[Data entries]
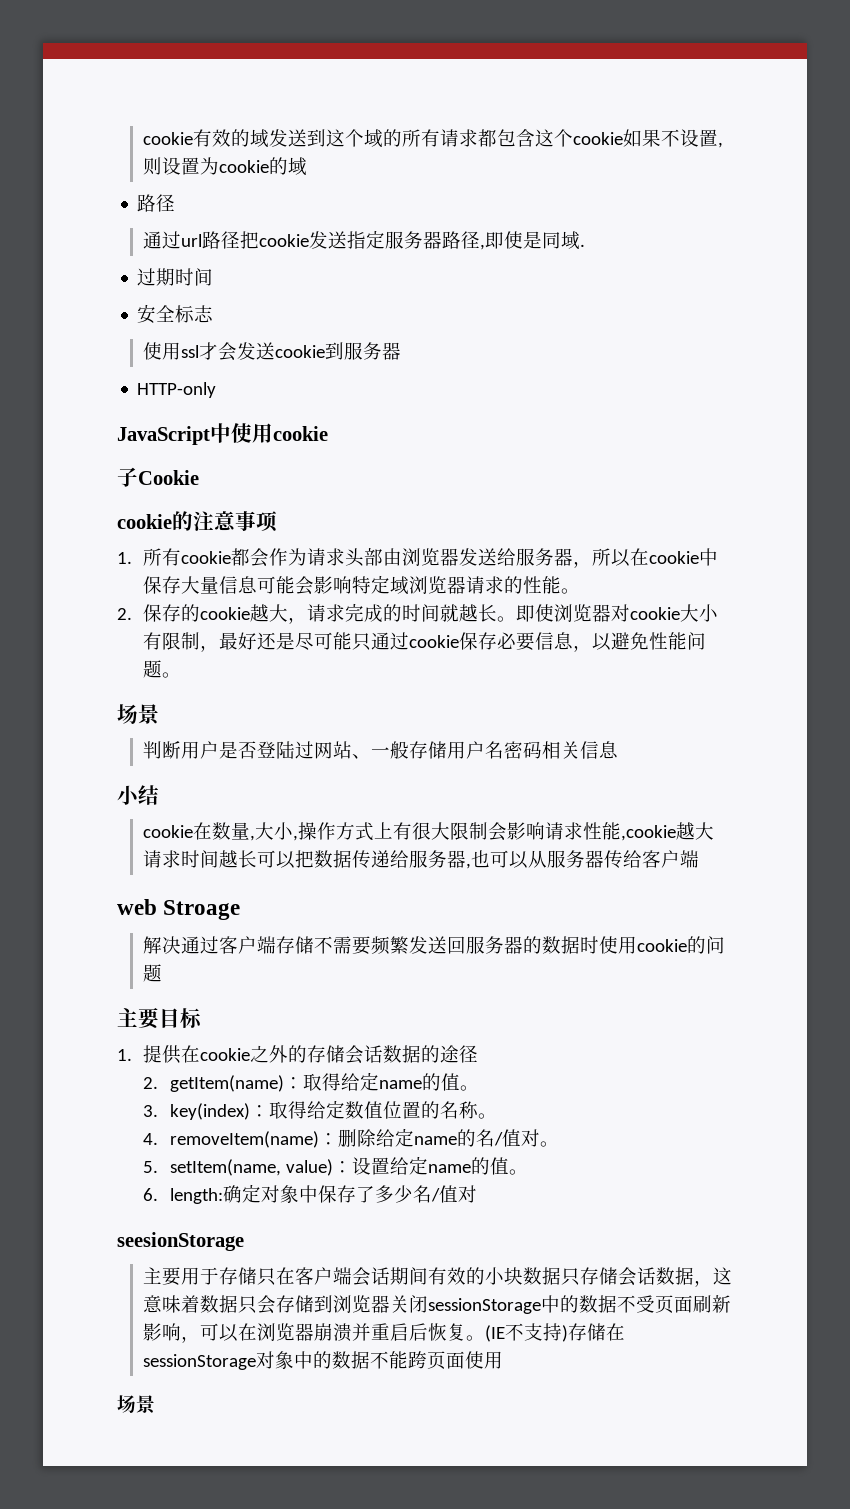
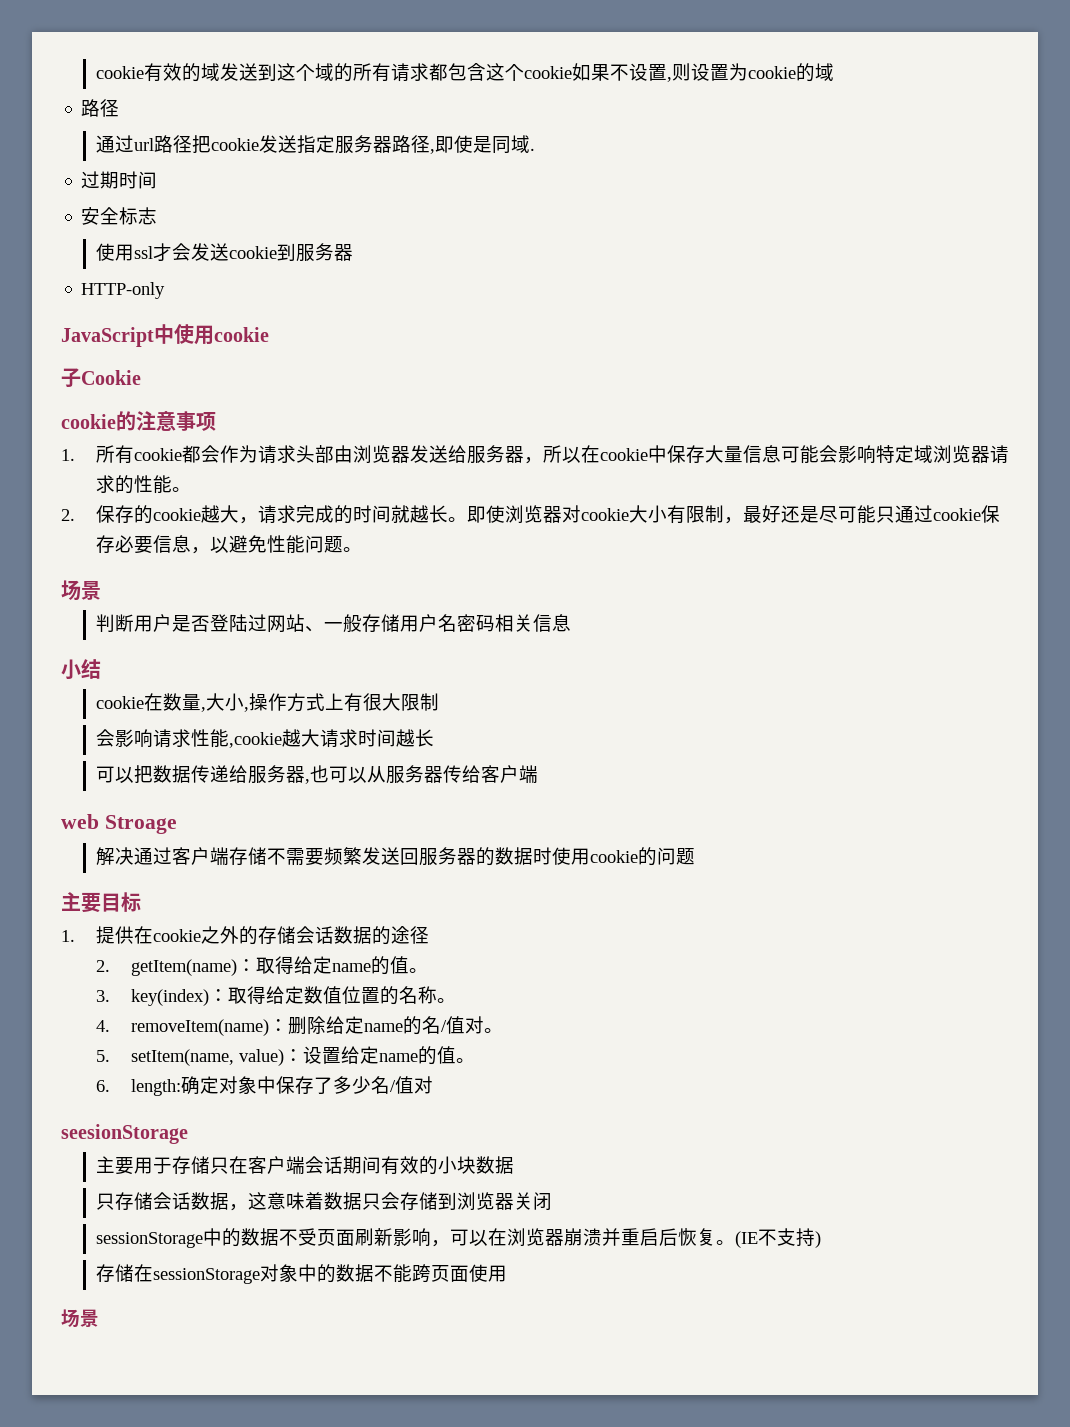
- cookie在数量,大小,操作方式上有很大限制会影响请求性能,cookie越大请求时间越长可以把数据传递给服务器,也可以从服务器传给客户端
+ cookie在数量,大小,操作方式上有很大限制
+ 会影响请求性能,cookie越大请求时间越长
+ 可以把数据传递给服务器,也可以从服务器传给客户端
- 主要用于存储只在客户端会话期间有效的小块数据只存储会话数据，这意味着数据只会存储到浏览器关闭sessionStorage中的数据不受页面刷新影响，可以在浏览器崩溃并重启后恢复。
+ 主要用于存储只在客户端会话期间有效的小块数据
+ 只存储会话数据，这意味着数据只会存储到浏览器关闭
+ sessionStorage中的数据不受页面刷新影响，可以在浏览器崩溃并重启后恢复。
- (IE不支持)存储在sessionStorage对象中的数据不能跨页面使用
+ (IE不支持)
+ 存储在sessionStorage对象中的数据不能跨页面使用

> **Problem requirements**: Your answer is to contain exactly the lines from the one holding "- 主要用于存储只在客户端会" to the end of the entries, with no other line.

> **Task output**:
- 主要用于存储只在客户端会话期间有效的小块数据只存储会话数据，这意味着数据只会存储到浏览器关闭sessionStorage中的数据不受页面刷新影响，可以在浏览器崩溃并重启后恢复。
+ 主要用于存储只在客户端会话期间有效的小块数据
+ 只存储会话数据，这意味着数据只会存储到浏览器关闭
+ sessionStorage中的数据不受页面刷新影响，可以在浏览器崩溃并重启后恢复。
- (IE不支持)存储在sessionStorage对象中的数据不能跨页面使用
+ (IE不支持)
+ 存储在sessionStorage对象中的数据不能跨页面使用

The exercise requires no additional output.